Capitulo 19
A las siete de la tarde nació Aleli. Yo había
escogido el nombre de uno de los culebrones que a mi madre y a mí nos gustaba
ver. La enfermera la lavó, la envolvió como a una momia en miniatura y la
colocó en mis brazos mientras el médico se ocupaba de mi madre y cosía los
tejidos que mi hermana había desgarrado.
— Siete libras, siete onzas — declaró la enfermera,
y sonrió al ver la expresión de mi rostro.
Durante el parto, nuestra relación había mejorado
un poco. Yo no había molestado tanto como ella esperaba. Además, ante el
milagro de una nueva vida, resultaba difícil no sentirse conectado, al menos
temporalmente.
«Siete, el número de la suerte», pensé yo mientras
contemplaba a mi hermana pequeña.
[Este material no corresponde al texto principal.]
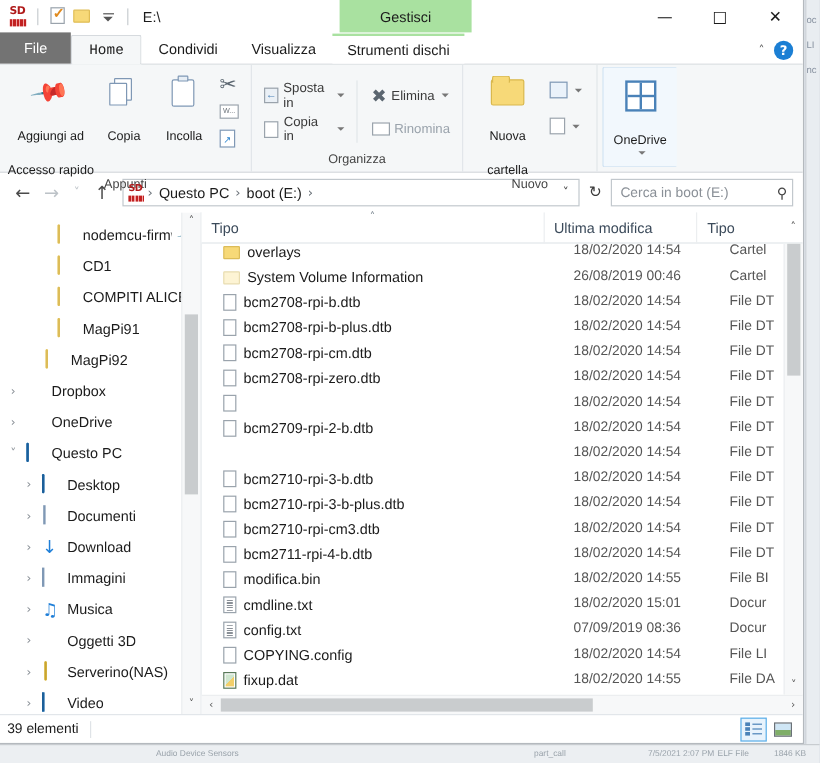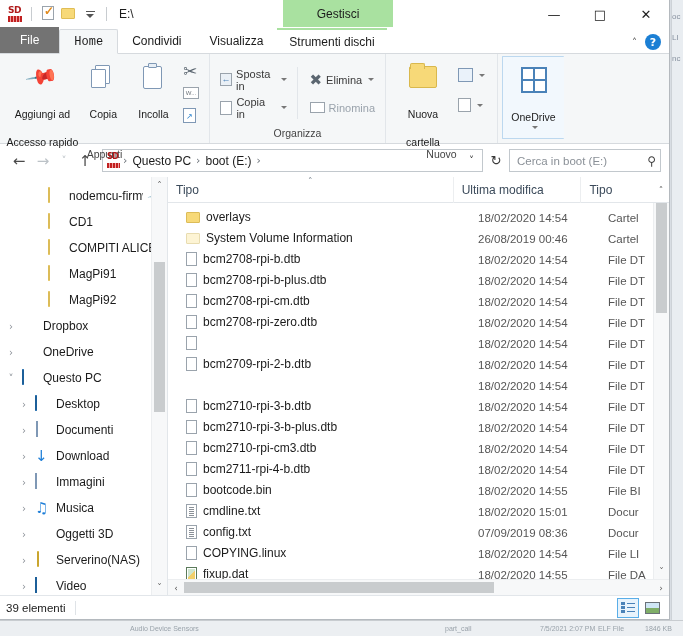"overlays" .frow { align-items: flex-end -> flex-start }
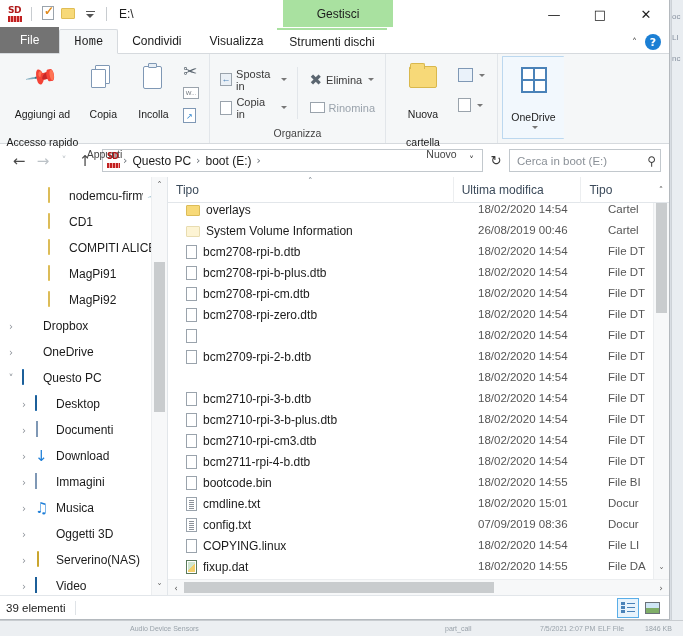"MagPi92" div.navrow { padding-left: 30px -> 20px }
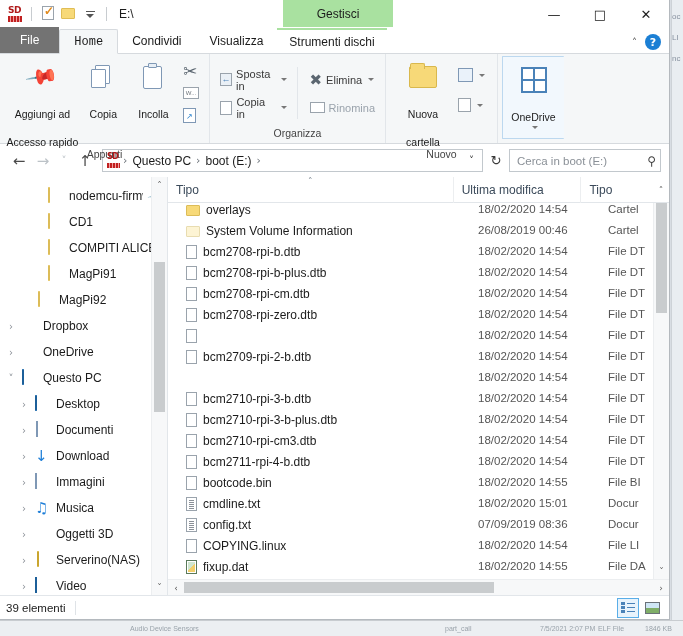"bootcode.bin" span { text: bootcode.bin -> modifica.bin }
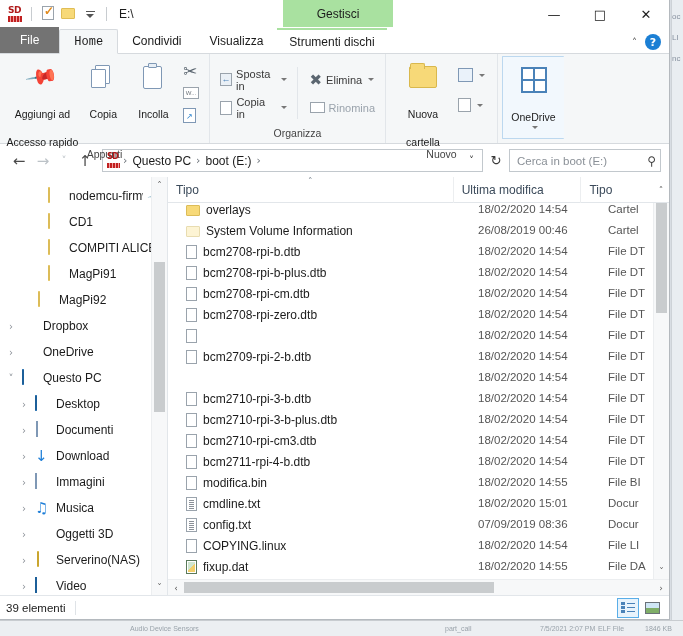"COPYING.linux" span { text: COPYING.linux -> COPYING.config }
Hasta entonces, yo no había tenido mucho
contacto con bebés, y nunca había sostenido en brazos a un recién nacido. El
rostro de Aleli era de un rosa intenso y estaba arrugado y sus ojos eran de un
gris azulado y muy redondos. Tenía la cabeza cubierta de pelo, el cual me
recordaba a las pálidas plumas de un polluelo mojado. Pesaba, más o menos, como
un saquito de azúcar, y resultaba frágil y blanda
al tacto. Yo intenté que se sintiera
cómoda y la levanté con torpeza hasta que quedó apoyada en mi hombro.
La bola redonda de su cabeza encajó a la perfección en mi cuello. Note que su
espalda se hinchaba, exhaló un suspiro de gatito y después se quedó quieta.
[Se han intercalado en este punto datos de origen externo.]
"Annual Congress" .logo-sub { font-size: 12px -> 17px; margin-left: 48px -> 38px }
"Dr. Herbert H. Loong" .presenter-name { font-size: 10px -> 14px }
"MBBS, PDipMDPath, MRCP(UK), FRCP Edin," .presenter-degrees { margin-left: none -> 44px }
— Dentro de un minuto tendré que llevármela — declaró
la enfermera, y sonrió al ver mi expresión—. Tienen que examinarla y lavarla.
Yo no quería soltar a mi hermana, y una oleada de
posesividad recorrió mi cuerpo. Me sentía como si fuera mi bebé..., una parte
de mi cuerpo..., como si estuviera atada a mi alma. Emocionada hasta el punto
de estar a punto de llorar, volví el rostro hacia ella y le susurré:
— Eres el amor de mi vida, Aleli. El amor de mi
vida.
Tina trajo un ramo de rosas de color rosa y una
caja de cerezas cubiertas de chocolate para mi madre y una manta de lana
ribeteada con una franja de ganchillo que ella misma había confeccionado para Aleli.
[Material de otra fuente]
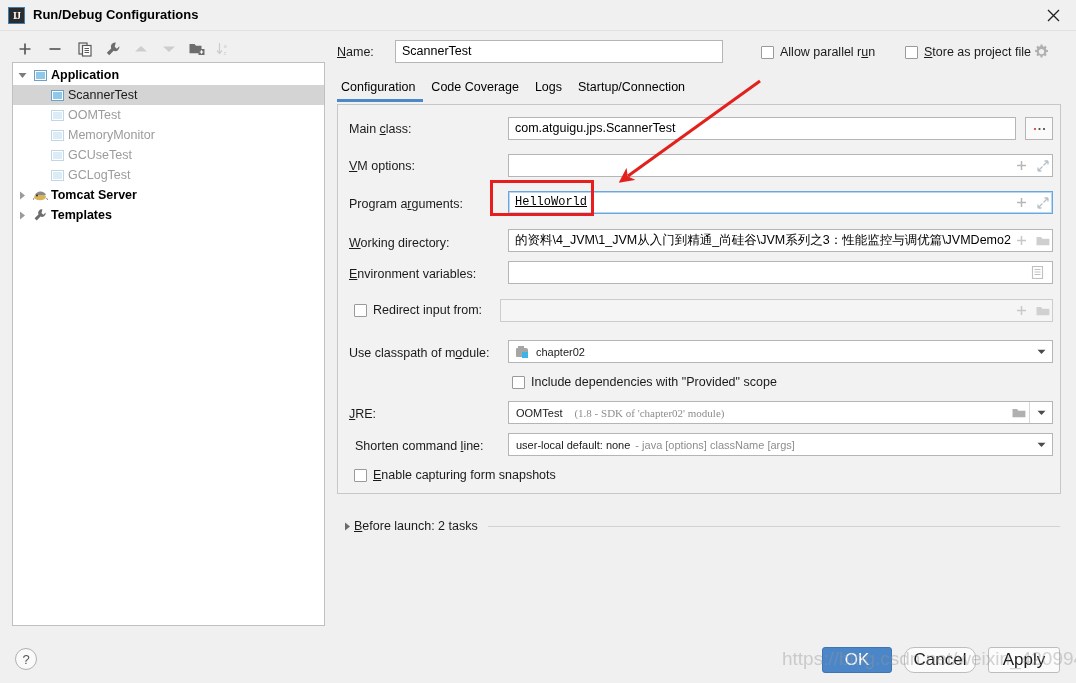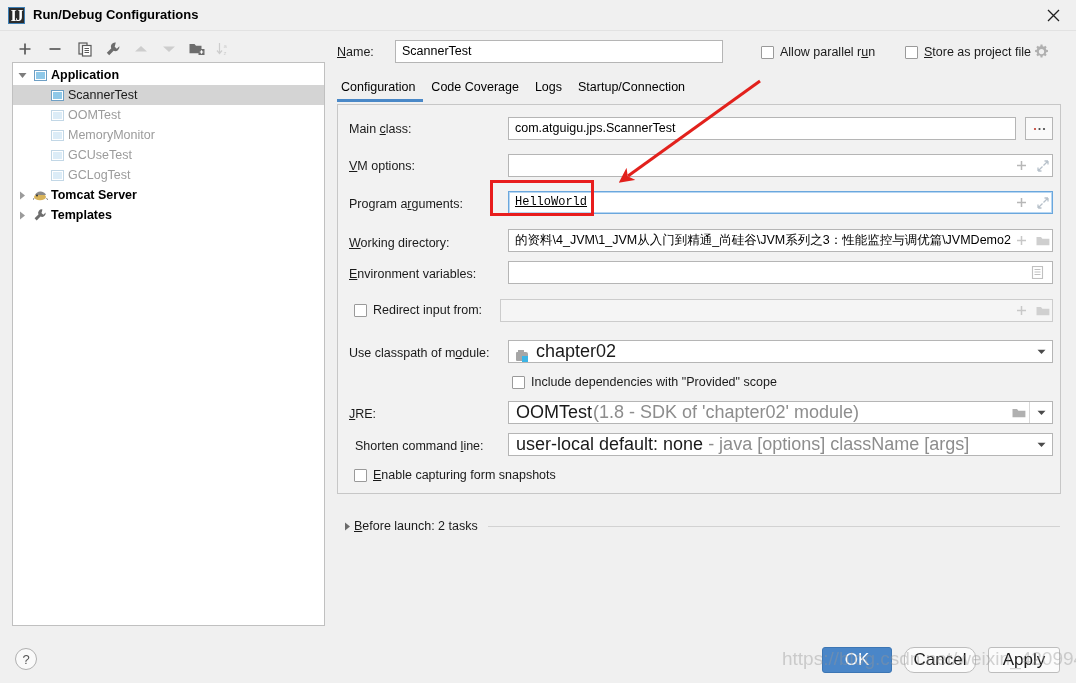"IJ" .tb-icon { font-size: 16px -> 10px }
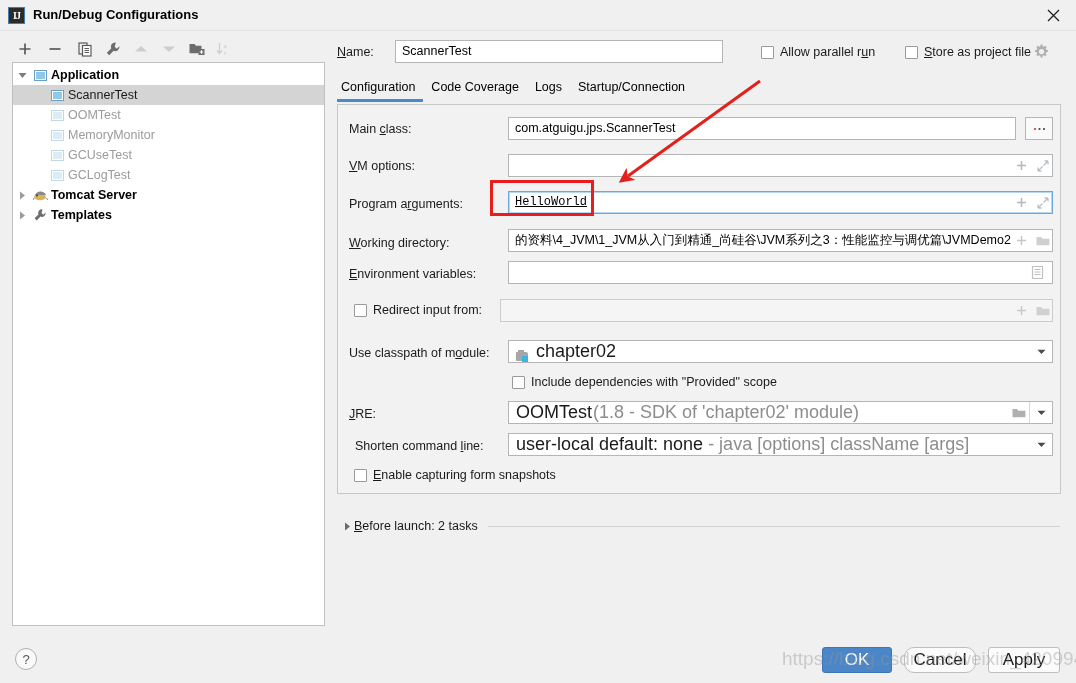"chapter02" .combo { align-items: flex-end -> center; font-size: 18px -> 11px }
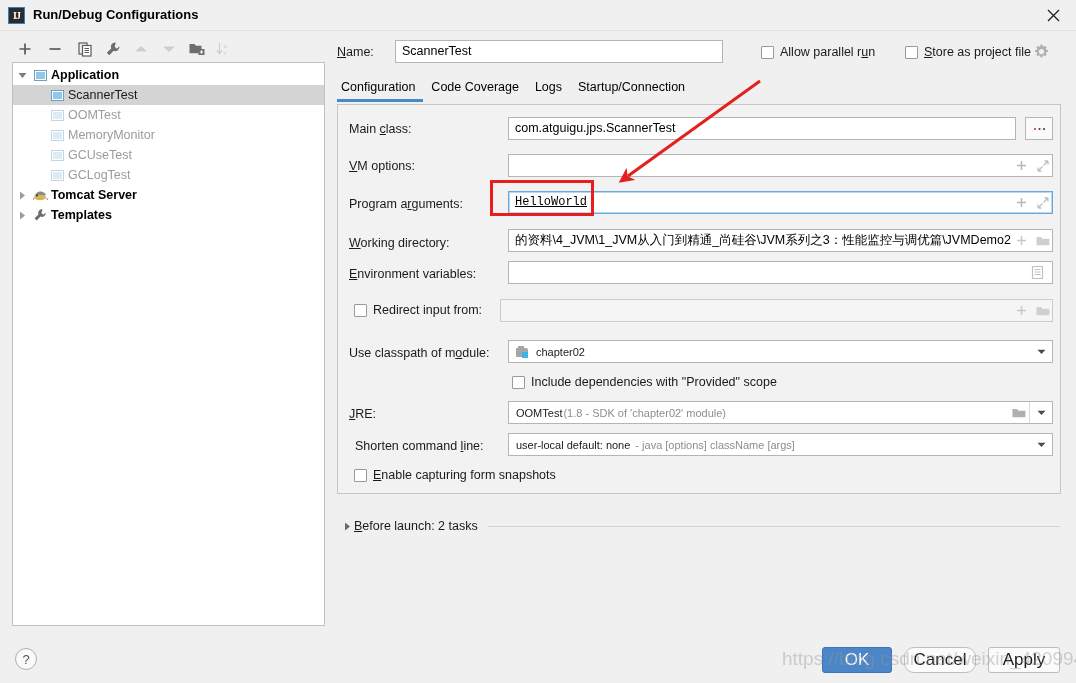"(1.8 - SDK of 'chapter02'" span.gray { font-family: none -> Liberation Serif, serif; margin-left: 1px -> 12px }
Después de admirar y acunar a mí hermana durante unos minutos, Tina me la
devolvió y centró de nuevo su atención en mi madre: fue a buscar un vaso de
hielo picado, pues la enfermera tardaba mucho; reguló los mandos de la cama y
la ayudó a ir al lavabo.
Yo me sentí muy aliviada cuando Gaston apareció al
día siguiente con un sedán que le había prestado un vecino para acompañarnos a
casa. Mientras mi madre firmaba unos papeles y recibía de la enfermera una
carpeta con instrucciones para después del parto, yo vestí a Aleli con su ropa de calle, que consistía en un vestido azul de
mangas largas. Gaston estaba a mi lado, junto a la cama del ambulatorio, y me
observó mientras yo intentaba pasar las diminutas manos de Aleli por el
interior de las mangas del vestido. Sus deditos cogían y agarraban la tela sin
cesar y resultaba difícil vestirla.
— Es como intentar pasar un espagueti hervido por
una pajita — comentó Gaston.
Aleli gemía y refunfuñaba, pero al final conseguí
pasar su mano por la manga. Cuando me centré en el otro brazo, ella sacó de
nuevo la mano de la primera manga. Yo solté un resoplido de desesperación, y Gaston
se rió por lo bajo.
— A lo mejor es que no le gusta el vestido — declaró
él.
— ¿Quieres intentarlo tú? — le pregunté.
— ¡Demonios, no! Yo soy bueno quitándoles el
vestido a las chicas, no poniéndoselo.
Gaston nunca había hecho aquel tipo de comentarios
en mi presencia y no me gustó.
— No sueltes palabrotas delante del bebé — declaré
con severidad.
— Sí, señora.
El enfado que sentía me hizo ser menos delicada con
Aleli y por fin conseguí vestirla. Después le recogí el pelo en la parte
superior de la cabeza y se lo até con una cinta. Gaston, con mucho tacto, se
volvió de espaldas mientras yo le cambiaba los pañales, que eran del tamaño de
una servilleta de aperitivo.
— Ya estoy lista — declaró la voz de mi madre a mis
espaldas.
Yo cogí a Aleli en brazos.
Mi madre estaba sentada en una silla de ruedas,
llevaba puesto un vestido azul nuevo y unos zapatos a juego y sostenía en su
regazo las flores que Tina le había regalado.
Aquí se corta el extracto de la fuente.